Cutin and suberin biomarkers were isolated by base hydrolysis to release bound lipids after removal of free lipids, as described in Mendez-Millan et al. (2011) (ref. 44) with some modifications. All samples were analysed in triplicate. Each sample was refluxed for 18 h at 85–88 °C in purified water: MeOH (1/9 v/v) with 6% KOH. On the same day, the sample was filtered and then stored overnight in the refrigerator. Thereafter, water was added and the pH adjusted to pH 2.0 with HCl. Target compounds were then extracted a total of five times with dichloromethane by phase separation, combining the organic phase with the target compounds in a round-bottom flask.
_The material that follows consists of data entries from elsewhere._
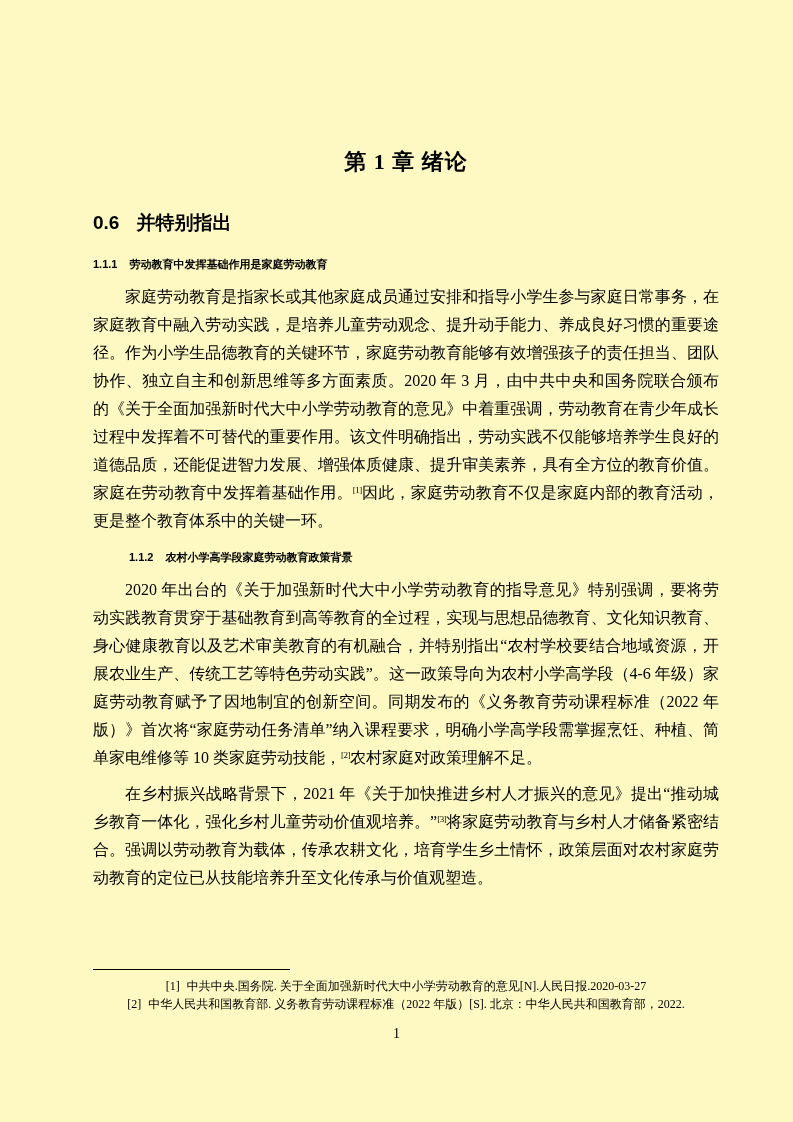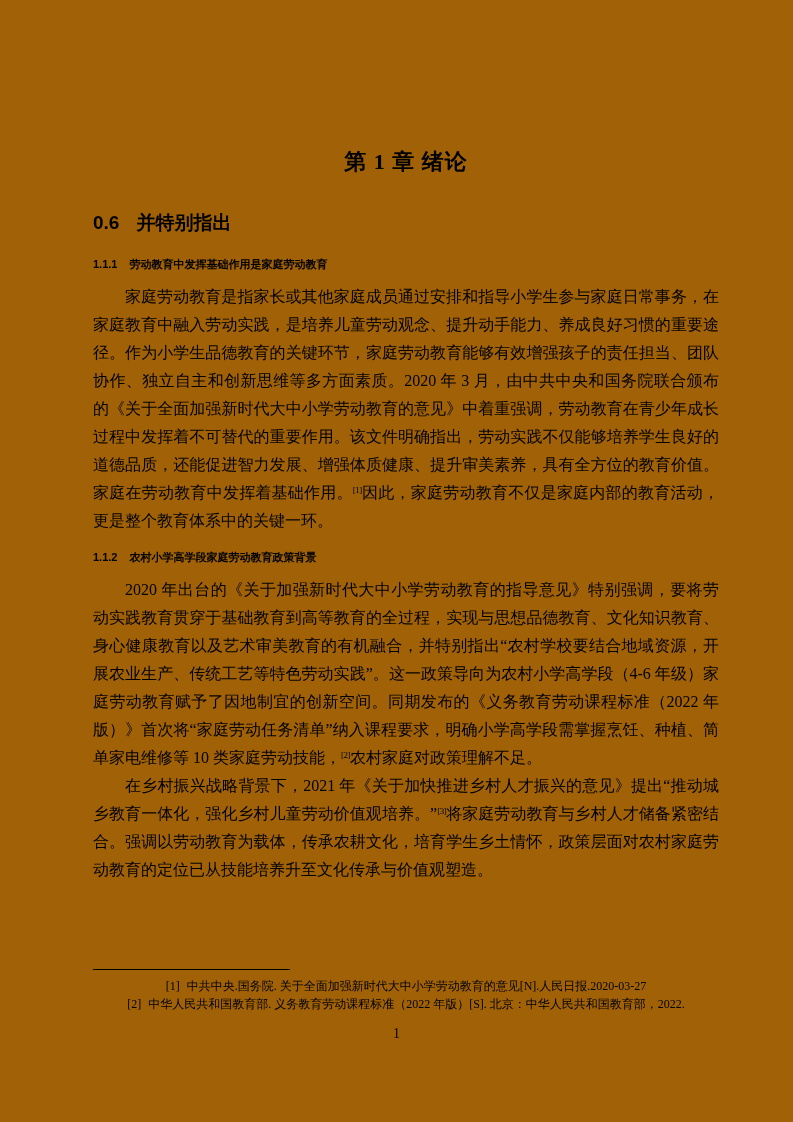--- a/index.html
+++ b/index.html
@@ -4,21 +4,21 @@
 <style>
   html, body {
     margin: 0;
     padding: 0;
     background: #ffffff;
   }
   .page {
     position: relative;
     width: 793px;
     height: 1122px;
-    background: #a16207;
+    background: #fef9c3;
     color: #000000;
     box-sizing: border-box;
     padding: 146px 74px 0 93px;
     overflow: hidden;
     font-family: "Liberation Serif", "DejaVu Serif", serif;
   }
   .chapter-title {
     margin: 0;
     font-size: 22px;
     line-height: 32px;
@@ -36,29 +36,29 @@
   }
   h2.sec .h-num { margin-right: 0.9em; }
   h3.subsec {
     margin: 18px 0 0 0;
     font-size: 11px;
     line-height: 22px;
     font-weight: bold;
     font-family: "Liberation Sans", "DejaVu Sans", sans-serif;
   }
   h3.subsec .h-num { margin-right: 1.1em; }
-  h3.subsec.second { margin-top: 11px; }
+  h3.subsec.second { margin-top: 11px; margin-left: 36px; }
   p.body {
     margin: 8px 0 0 0;
     font-size: 16px;
     line-height: 28px;
     text-align: justify;
     text-indent: 2em;
   }
-  p.body.cont { margin-top: 0; }
+  p.body.cont { margin-top: 8px; }
   sup.ref {
     font-size: 9px;
     line-height: 0;
     vertical-align: 5px;
     letter-spacing: -0.5px;
   }
   .footnotes {
     position: absolute;
     left: 93px;
     right: 74px;

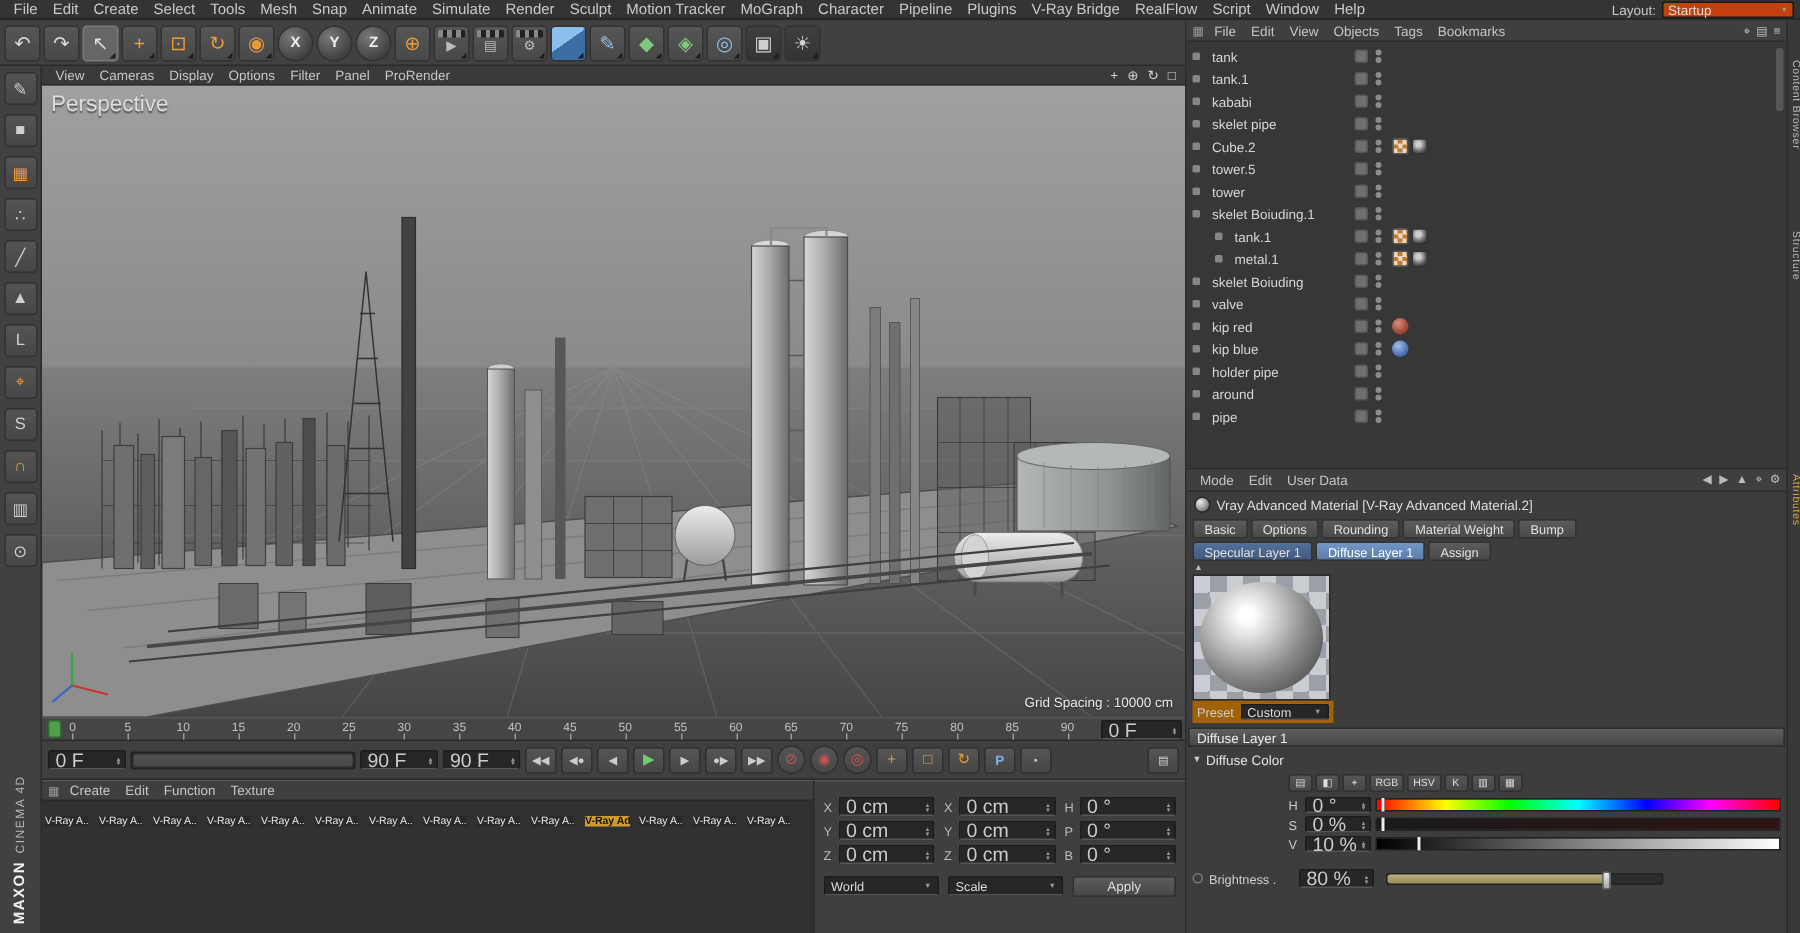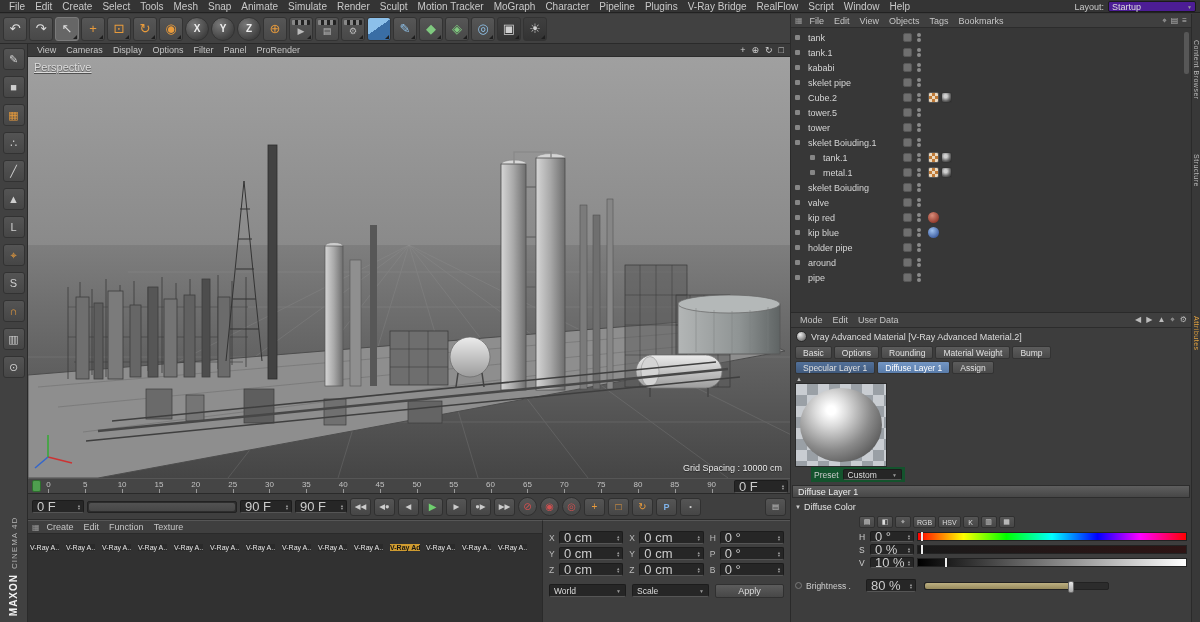--- a/index.html
+++ b/index.html
@@ -4,21 +4,21 @@
 <style>
   * { margin:0; padding:0; box-sizing:border-box; }
   body { background:#222; font-family:"Liberation Sans","DejaVu Sans",sans-serif; }
   .app { position:relative; width:1200px; height:622px; background:#3a3a3a; overflow:hidden; -webkit-user-select:none; user-select:none; }
 
   
   .menubar { position:absolute; top:0; left:0; right:0; height:13px; background:#343434; border-bottom:1px solid #222;
              display:flex; align-items:center; font-size:10px; color:#c9c9c9; padding-left:4px; }
   .menubar .mi { padding:0 5px; white-space:nowrap; }
   .layout-box { margin-left:auto; display:flex; align-items:center; gap:4px; padding-right:4px; }
-  .layout-dd { width:88px; height:11px; background:#4c1d95; border:1px solid #1a1a1a; color:#ddd; font-size:9px;
+  .layout-dd { width:88px; height:11px; background:#c2410c; border:1px solid #1a1a1a; color:#ddd; font-size:9px;
                display:flex; align-items:center; padding:0 3px; border-radius:2px; }
   .layout-dd::after { content:"▼"; font-size:5px; color:#999; margin-left:auto; }
 
   
   .toolbar { position:absolute; top:14px; left:0; width:790px; height:30px; background:#414141; border-bottom:1px solid #2a2a2a;
              display:flex; align-items:center; padding:0 3px; gap:2px; }
   .tbtn { width:24px; height:24px; border-radius:3px; display:flex; align-items:center; justify-content:center;
           font-size:13px; color:#ddd; background:linear-gradient(#565656,#484848); border:1px solid #333; position:relative; }
   .tbtn.pressed { background:#666; border-color:#7a7a7a; }
   .tbtn.orange { color:#e89b3c; }
@@ -44,21 +44,21 @@
   .logo-1 { font-size:10px; font-weight:bold; color:#f2f2f2; letter-spacing:1px; }
   .logo-2 { font-size:8px; color:#b5b5b5; letter-spacing:1px; }
 
   
   .viewport { position:absolute; top:44px; left:28px; width:762px; height:434px; background:#8a8a8a; }
   .vp-menu { position:absolute; top:0; left:0; right:0; height:13px; background:#3a3a3a; border-bottom:1px solid #2c2c2c;
              display:flex; align-items:center; font-size:9px; color:#c5c5c5; padding:0 4px; }
   .vp-menu .mi { padding:0 5px; }
   .vp-nav { margin-left:auto; display:flex; gap:6px; font-size:9px; color:#d0d0d0; padding-right:2px; }
   .vp-canvas { position:absolute; top:13px; left:0; right:0; bottom:0; overflow:hidden; }
-  .vp-cam-label { position:absolute; top:17px; left:6px; font-size:11px; color:#dcdcdc; text-shadow:0 1px 1px rgba(0,0,0,.5);text-decoration:underline; }
+  .vp-cam-label { position:absolute; top:17px; left:6px; font-size:15px; color:#dcdcdc; text-shadow:0 1px 1px rgba(0,0,0,.5); }
   .vp-grid-label { position:absolute; bottom:5px; right:8px; font-size:9px; color:#e9e9e9; text-shadow:0 1px 1px rgba(0,0,0,.5); }
 
   
   .ruler { position:absolute; top:478px; left:28px; width:762px; height:16px; background:#454545;
            border-top:1px solid #565656; border-bottom:1px solid #2a2a2a; }
   .ruler-ticks { position:absolute; left:2px; right:60px; top:0; bottom:0; display:flex; }
   .tick { flex:1; position:relative; font-size:8px; color:#c2c2c2; text-align:center; line-height:11px; }
   .tick::after { content:""; position:absolute; left:50%; bottom:0; width:1px; height:4px; background:#9a9a9a; }
   .ruler-marker { position:absolute; left:4px; top:1px; width:9px; height:12px; background:#4f9e4f; border:1px solid #2e6e2e; border-radius:2px; }
   .ruler .mini-input { position:absolute; right:2px; top:1px; width:54px; }
@@ -156,22 +156,22 @@
   .am-tab { height:13px; line-height:12px; padding:0 7px; background:linear-gradient(#5c5c5c,#4a4a4a); border:1px solid #333;
             border-radius:2px; font-size:8.5px; color:#e0e0e0; white-space:nowrap; }
   .am-tab.bluetab { background:linear-gradient(#527099,#405a7d); }
   .am-tab.selected { background:linear-gradient(#7396c4,#5a7dab); color:#fff; }
   .collapse-arrow { padding:1px 5px; font-size:6px; color:#bbb; }
   .preview-wrap { padding:0 4px; }
   .preview { width:92px; height:84px; border:1px solid #2a2a2a; position:relative;
              background:repeating-conic-gradient(#9aa0a6 0% 25%,#c9cdd2 0% 50%) 0 0/22px 22px; }
   .preview .ball { position:absolute; inset:4px; border-radius:50%;
     background:radial-gradient(circle at 38% 30%, #ffffff 0 6%, #dcdcdc 22%, #8a8a8a 55%, #333 100%); }
-  .preset-row { width:94px; display:flex; align-items:center; gap:4px; padding:2px 3px; margin-left:20px;
-                font-size:8.5px; color:#ccc; background:#14532d; }
+  .preset-row { width:94px; display:flex; align-items:center; gap:4px; padding:2px 3px; margin-left:4px;
+                font-size:8.5px; color:#ccc; background:#a16207; }
   .preset-row .mini-select { flex:1; height:11px; }
   .section-bar { margin:3px 1px 0; height:13px; line-height:12px; background:linear-gradient(#5e5e5e,#474747);
                  border:1px solid #2d2d2d; color:#ececec; padding-left:5px; font-size:9px; }
   .subsection { padding:4px 4px 2px; color:#e2e2e2; display:flex; align-items:center; gap:3px; }
   .subsection::before { content:"▼"; font-size:6px; color:#ccc; }
   .prop-row { display:flex; align-items:center; padding:1px 4px; gap:4px; }
   .anim-dot { width:7px; height:7px; border:1px solid #7a7a7a; border-radius:50%; flex:0 0 auto; }
   .prop-label { width:56px; color:#cfcfcf; font-size:8.5px; white-space:nowrap; }
   .color-swatch { width:56px; height:10px; border:1px solid #111; outline:1px solid #4e4e4e; }
   .color-arrow { font-size:6px; color:#aaa; }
To ensure complete removal of remaining water, the sample was passed over Na2SO4 and dried under N2. Before GC analysis, deuterated eicosanoic acid (D39C20; Cambridge Isotope Laboratories, Inc.) was added to the sample as an internal standard, followed by silylation at 80 °C for 1 h using N,O-Bis-(trimethylsilyl)-acetamid (BSA; Merck) as described in ref. 45. Compounds were then quantified using the same GC system as for lignin. The temperature programme was starting at 50 °C and kept isothermal for 4 min, increasing to 150 °C at a rate of 4 °C min−1 and at a rate of 3 °C min−1 to 320 °C, where temperature was held again for 40 min. Differentiation of compounds specific for woody (suberin) and leaf (cutin) inputs was not possible in a meaningful way. On the one hand, the above-ground grass biomass contained several compounds in high concentrations, which are usually used to characterize woody inputs (C22diacid, ωOHC18-ωOHC24), leaving only two compounds for the characterization of below-ground inputs (C18 and C20 diacids). On the other hand, there were only two markers specific for leaf inputs, which were additionally of very low concentrations (9 or 10, ωdiOHC16 and ωOHC14). Thus, only the sum of all hydrolysable lipids is shown.

Data analysis

All statistical analyses were conducted using R version 4.1.146 on the RStudio interface47. Normality, homoscedasticity and model fit were assessed using residual plots, Shapiro–Wilk test and Levene test. Outliers were assessed using box plots, rosnerTest in the EnvStats package and residual plots. The effect of outlier exclusion was tested by comparing model fit with and without outliers. Data were log transformed to improve model fit. The warming effect was tested using mixed-effect models using gls and lme functions in the nlme package. Restricted maximum likelihood was used with the random-effect block (n = 3) and the fixed-effects treatment, depth and their interaction. As previous results26 indicated more-pronounced effects in the subsoil, models were run on a subset of depth increments (below 20 cm), which is specified when we report the results. We used a significance level of P < 0.05. Pearson correlation was calculated using cor.test function as a two-tailed correlation on non-transformed individual data points.